I've been working with a cognitive behavioral therapist, she gives me assignments to work on, tells me to pay attention to my negative thoughts ... Lately I've noticed my anxiety steadily increasing. I thought maybe it was time to increase my ad's, I'm on a ridiculously low dose right now. But when I asked her for her opinion, she said no, it's because of the therapy, it'll get worse before it gets better. She never warned me about that ... I'm really frustrated right now ... the things I've found easy for a few years now are suddenly becoming hard again, I can feel myself slipping ...


----------



## FairleighCalm (May 20, 2007)

*Look into what a growth spurt means. You're going thru a pretty common thing. Learning to manage your anxiety for the first time...doing ANYTHING for the first time will indeed cause discomfort. *


----------



## moso (Jan 25, 2008)

Is it the therapy sessions that are making you anxious or the assignments?


----------



## leomouse (Dec 1, 2008)

ru just focusing on the negative thoughts or are you slowly working on changing them? i dunno it might take some time to get better, but your therapist should find ways to counteract the negativity.


----------



## zta (Jul 5, 2008)

If you have an intuition that the therapy is not quite right or you're having doubts, I wouldn't hesitate to cancel the next appointment and interview other therapist(s) to get a second opinion/search for someone better.
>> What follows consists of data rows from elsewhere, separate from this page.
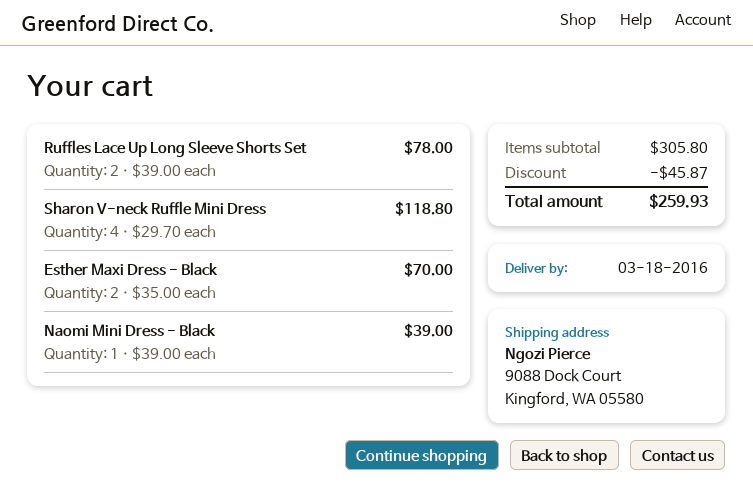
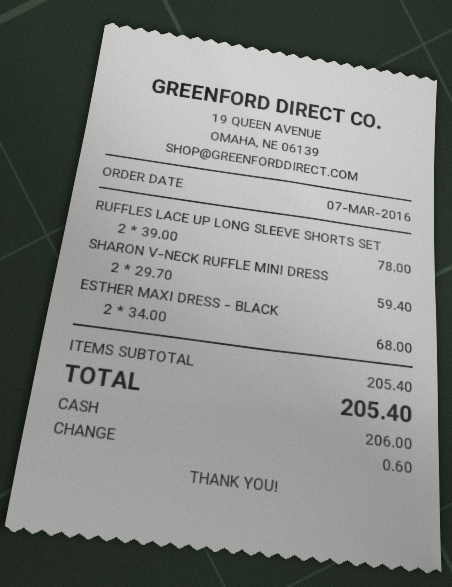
Sharon V-neck Ruffle Mini Dress: 4 x 29.70 = 118.80 -> 2 x 29.70 = 59.40
Esther Maxi Dress - Black: 2 x 35.00 = 70.00 -> 2 x 34.00 = 68.00
Naomi Mini Dress - Black: 1 x 39.00 = 39.00 -> none
subtotal: 305.80 -> 205.40
discount: 45.87 -> none
total: 259.93 -> 205.40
Saying anxiety gets worse during the CBT process sounds suspicious.


----------



## dontcare (Oct 6, 2008)

zta said:


> If you have an intuition that the therapy is not quite right or you're having doubts, I wouldn't hesitate to cancel the next appointment and interview other therapist(s) to get a second opinion/search for someone better. Saying anxiety gets worse during the CBT process sounds suspicious.


Do you think so? Because it's scaring me a bit. How much do you know about CBT?


----------



## dontcare (Oct 6, 2008)

leomouse said:


> ru just focusing on the negative thoughts or are you slowly working on changing them? i dunno it might take some time to get better, but your therapist should find ways to counteract the negativity.


I'm working to change them but right now I'm focusing more on figuring out exactly what the thoughts are.


----------



## zta (Jul 5, 2008)

dontcare said:


> Do you think so? Because it's scaring me a bit. How much do you know about CBT?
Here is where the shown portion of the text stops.